Every line from the top of the records through the one bearing "border-collapse:collapse; table-layout:fixed; font-size:10.5px;" is to be reproduced exactly, and pictures are to be left out.

[Web document revisions]
*-*-*
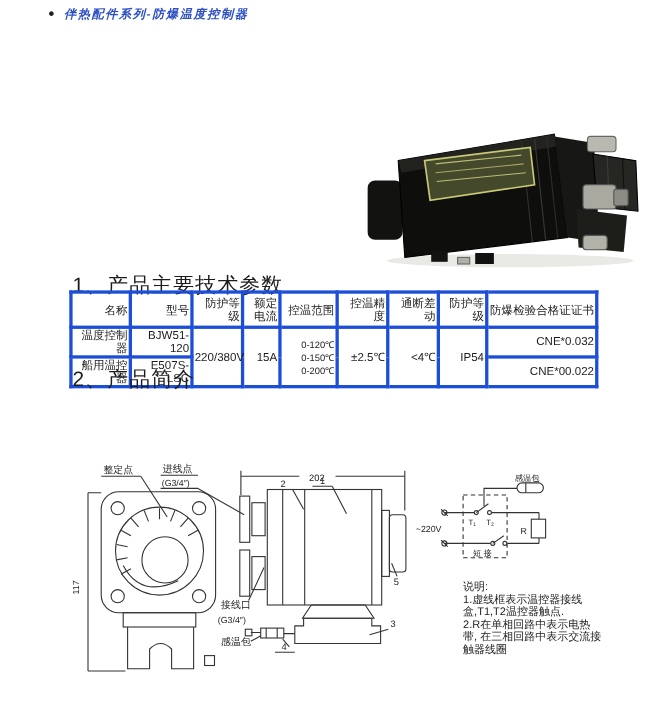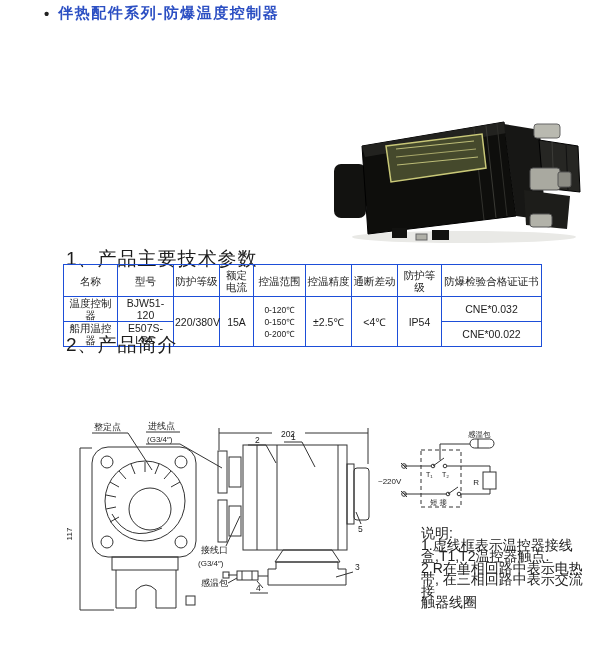--- a/index.html
+++ b/index.html
@@ -8,7 +8,7 @@
 
   .title-row { position:absolute; left:44px; top:4px; display:flex; align-items:center; gap:9px; }
   .bullet { color:#222; font-size:15px; font-weight:bold; }
-  .title  { font-size:15px; font-weight:bold; color:#2c4fc3; margin:0; letter-spacing:1.5px; }
+  .title  { font-size:11px; font-weight:bold; color:#2c4fc3; margin:0; letter-spacing:1.5px;font-style:italic; }
 
   .intro { position:absolute; left:63px; top:33px; width:478px; margin:0;
            font-size:12.5px; line-height:19px; font-weight:bold; text-align:justify; text-indent:2em; }

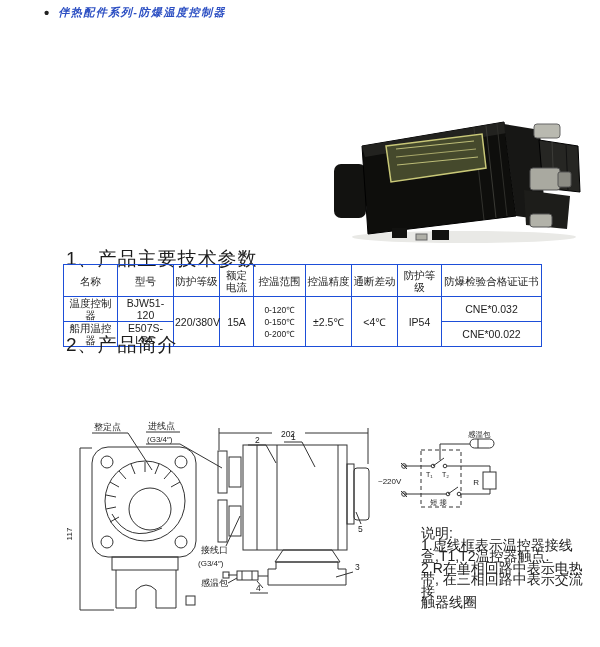--- a/index.html
+++ b/index.html
@@ -21,7 +21,7 @@
 
   table.spec { position:absolute; left:63px; top:264px; width:478px;
                border-collapse:collapse; table-layout:fixed; font-size:10.5px; }
-  .spec th, .spec td { border:1px solid #1d4ed8; text-align:center; vertical-align:middle;
+  .spec th, .spec td { border:3px solid #1d4ed8; text-align:right; vertical-align:middle;
                        padding:0 1px; font-weight:normal; line-height:12px;margin-left:25px; }
   .spec thead tr { height:32px; }
   .spec tbody tr { height:16px; }

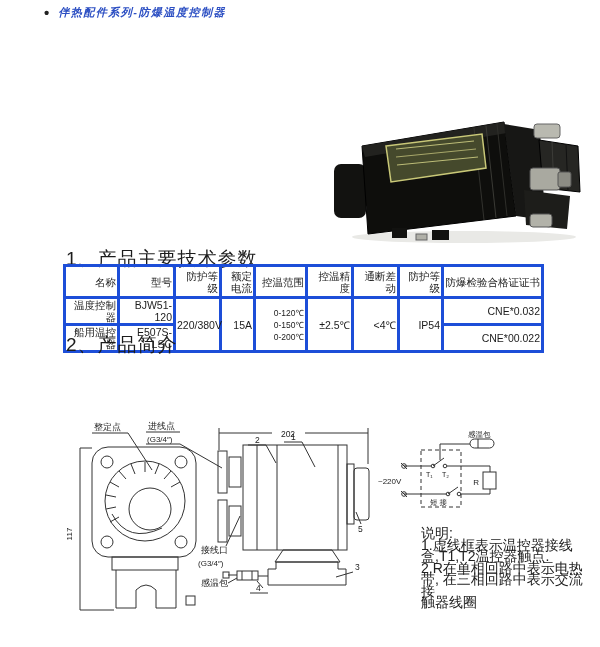--- a/index.html
+++ b/index.html
@@ -36,7 +36,7 @@
   svg.diagram text { fill:#222; }
 
   .notes { position:absolute; left:421px; top:528px; width:174px;
-           font-size:14px; line-height:11.5px; white-space:pre-line; color:#222; }
+           font-size:10px; line-height:11.5px; white-space:pre-line; color:#222; }
 </style>
 </head>
 <body>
*-*-*
PROBLEM SOLUTION:
--- a/index.html
+++ b/index.html
@@ -8,7 +8,7 @@
 
   .title-row { position:absolute; left:44px; top:4px; display:flex; align-items:center; gap:9px; }
   .bullet { color:#222; font-size:15px; font-weight:bold; }
-  .title  { font-size:15px; font-weight:bold; color:#2c4fc3; margin:0; letter-spacing:1.5px; }
+  .title  { font-size:11px; font-weight:bold; color:#2c4fc3; margin:0; letter-spacing:1.5px;font-style:italic; }
 
   .intro { position:absolute; left:63px; top:33px; width:478px; margin:0;
            font-size:12.5px; line-height:19px; font-weight:bold; text-align:justify; text-indent:2em; }

--- a/index.html
+++ b/index.html
@@ -21,7 +21,7 @@
 
   table.spec { position:absolute; left:63px; top:264px; width:478px;
                border-collapse:collapse; table-layout:fixed; font-size:10.5px; }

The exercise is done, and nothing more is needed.